DESCRIPTION OF THE TASK
Print them exactly: the lines from the beginning of the entries below through the line that contains "[684,504,1125,521] [684,533,940,549] [684,562,1076,579]", and only those, with the pictures left out.

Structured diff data
'''

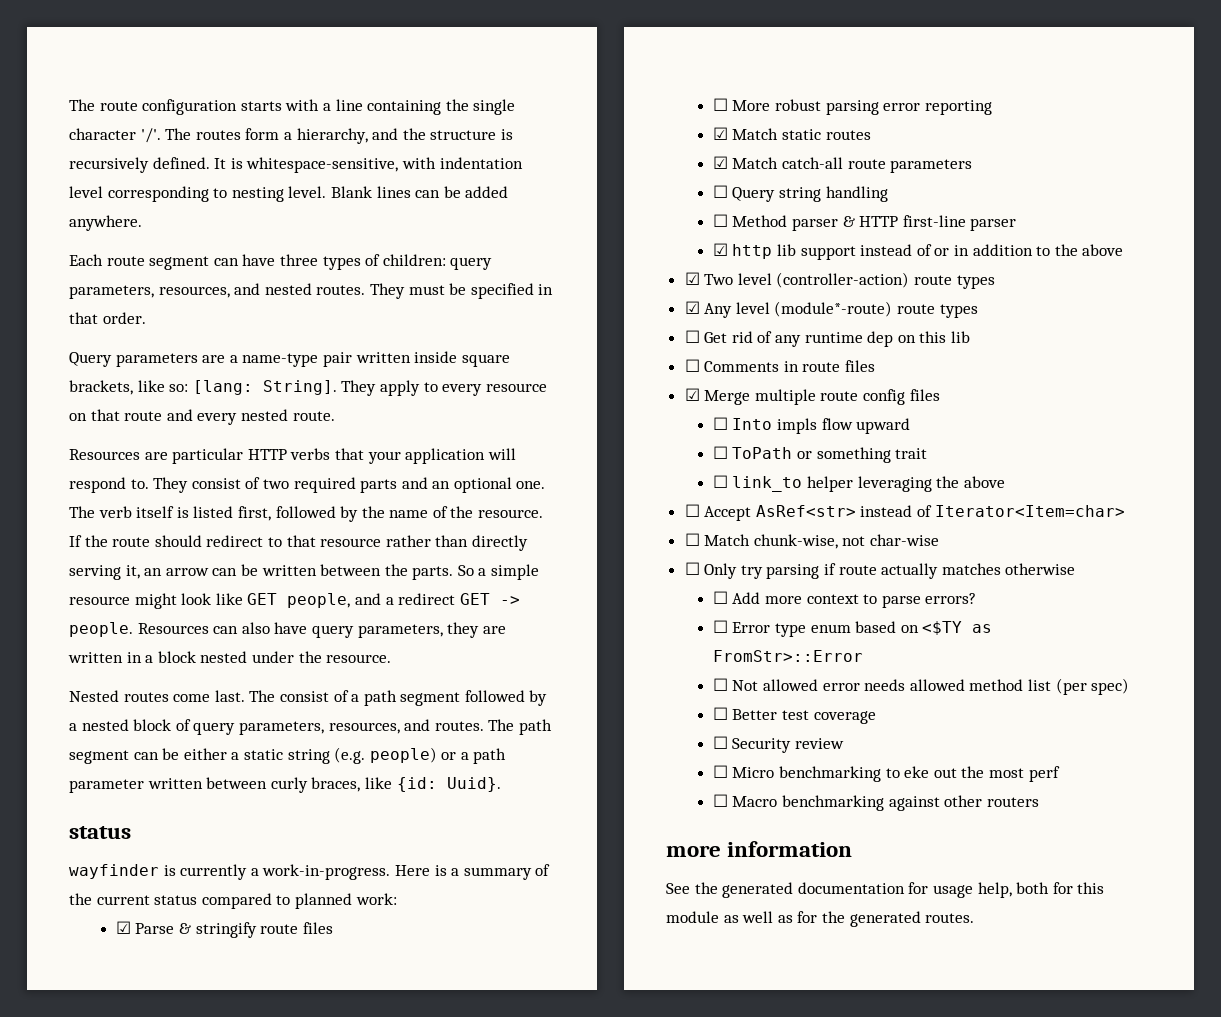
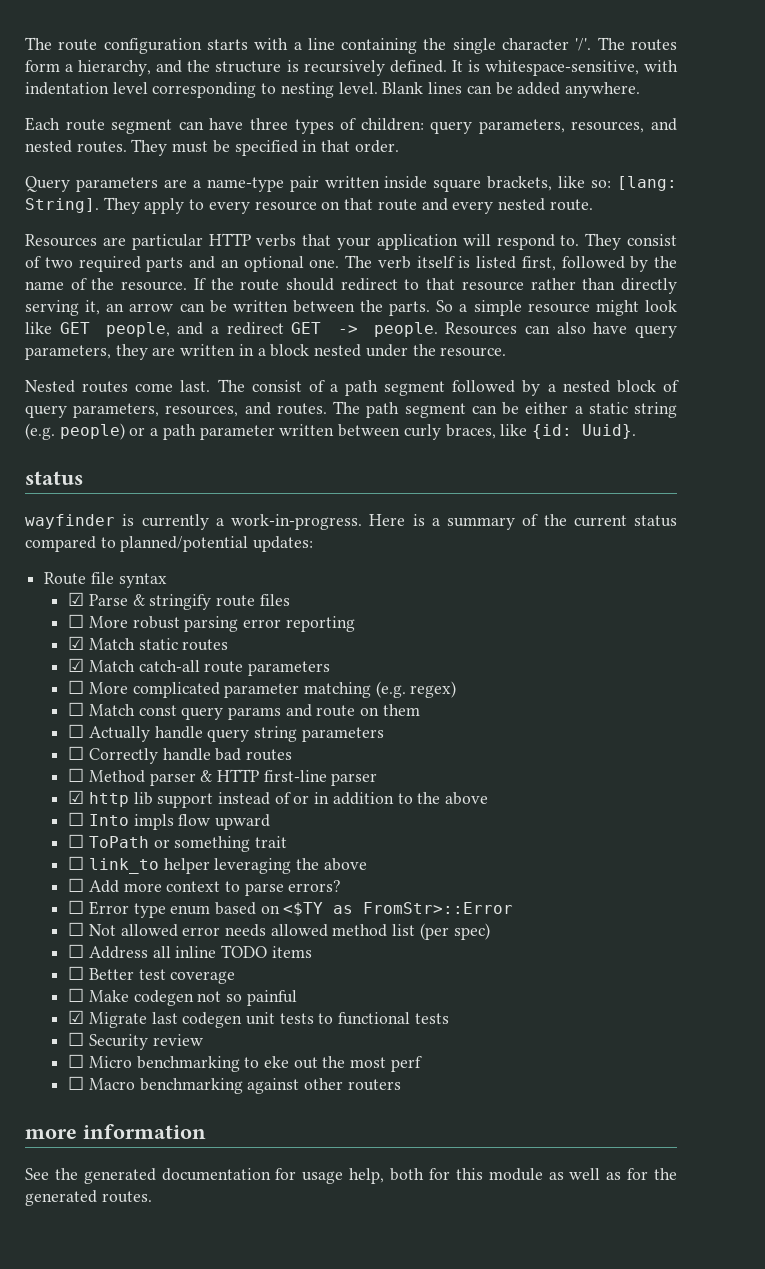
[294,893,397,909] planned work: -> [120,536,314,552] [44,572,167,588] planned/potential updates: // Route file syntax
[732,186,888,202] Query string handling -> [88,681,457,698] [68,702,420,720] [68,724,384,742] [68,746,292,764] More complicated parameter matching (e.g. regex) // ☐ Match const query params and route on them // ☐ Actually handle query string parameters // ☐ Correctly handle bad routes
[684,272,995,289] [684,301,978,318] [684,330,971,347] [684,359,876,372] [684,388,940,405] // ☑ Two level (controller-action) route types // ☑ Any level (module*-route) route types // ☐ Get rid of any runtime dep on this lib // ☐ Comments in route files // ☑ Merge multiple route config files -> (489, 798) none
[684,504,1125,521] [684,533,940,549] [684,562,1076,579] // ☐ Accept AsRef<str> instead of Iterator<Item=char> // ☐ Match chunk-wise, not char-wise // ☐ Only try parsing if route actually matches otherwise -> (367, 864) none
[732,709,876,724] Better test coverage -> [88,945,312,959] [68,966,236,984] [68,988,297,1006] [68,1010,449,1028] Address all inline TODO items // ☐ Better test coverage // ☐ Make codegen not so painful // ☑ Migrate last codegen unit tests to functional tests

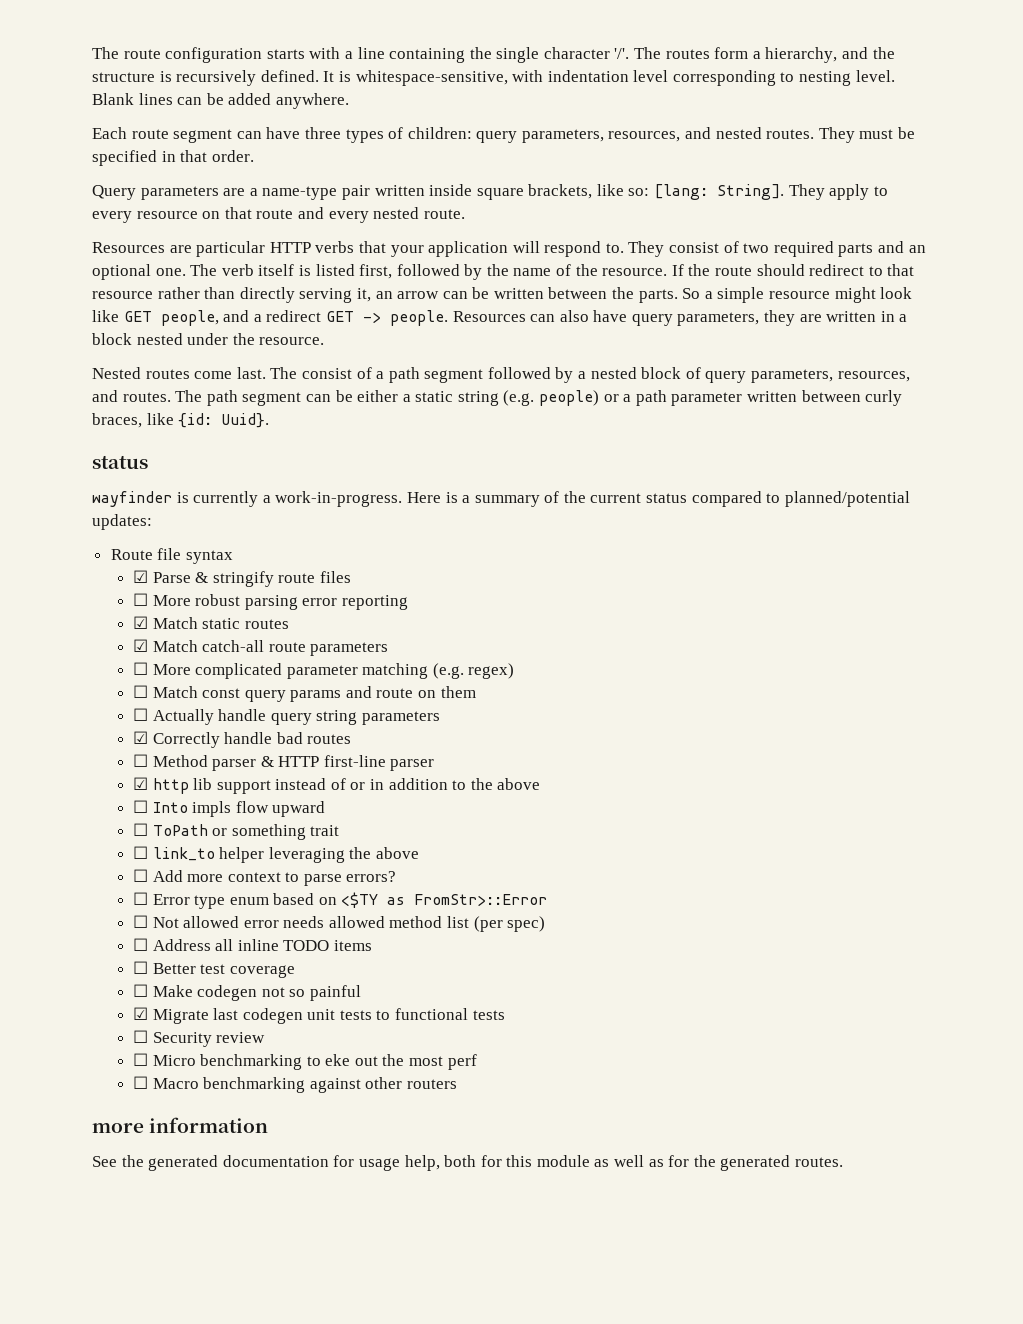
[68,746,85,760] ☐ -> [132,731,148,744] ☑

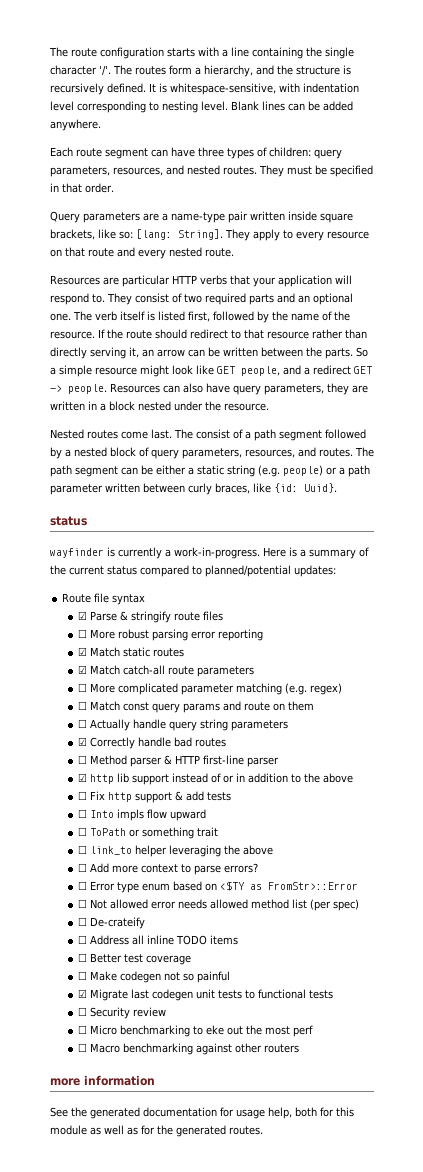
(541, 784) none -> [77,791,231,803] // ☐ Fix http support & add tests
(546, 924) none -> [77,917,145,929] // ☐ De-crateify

'''

YOUR RESPONSE
[294,893,397,909] planned work: -> [120,536,314,552] [44,572,167,588] planned/potential updates: // Route file syntax
[732,186,888,202] Query string handling -> [88,681,457,698] [68,702,420,720] [68,724,384,742] [68,746,292,764] More complicated parameter matching (e.g. regex) // ☐ Match const query params and route on them // ☐ Actually handle query string parameters // ☐ Correctly handle bad routes
[684,272,995,289] [684,301,978,318] [684,330,971,347] [684,359,876,372] [684,388,940,405] // ☑ Two level (controller-action) route types // ☑ Any level (module*-route) route types // ☐ Get rid of any runtime dep on this lib // ☐ Comments in route files // ☑ Merge multiple route config files -> (489, 798) none
[684,504,1125,521] [684,533,940,549] [684,562,1076,579] // ☐ Accept AsRef<str> instead of Iterator<Item=char> // ☐ Match chunk-wise, not char-wise // ☐ Only try parsing if route actually matches otherwise -> (367, 864) none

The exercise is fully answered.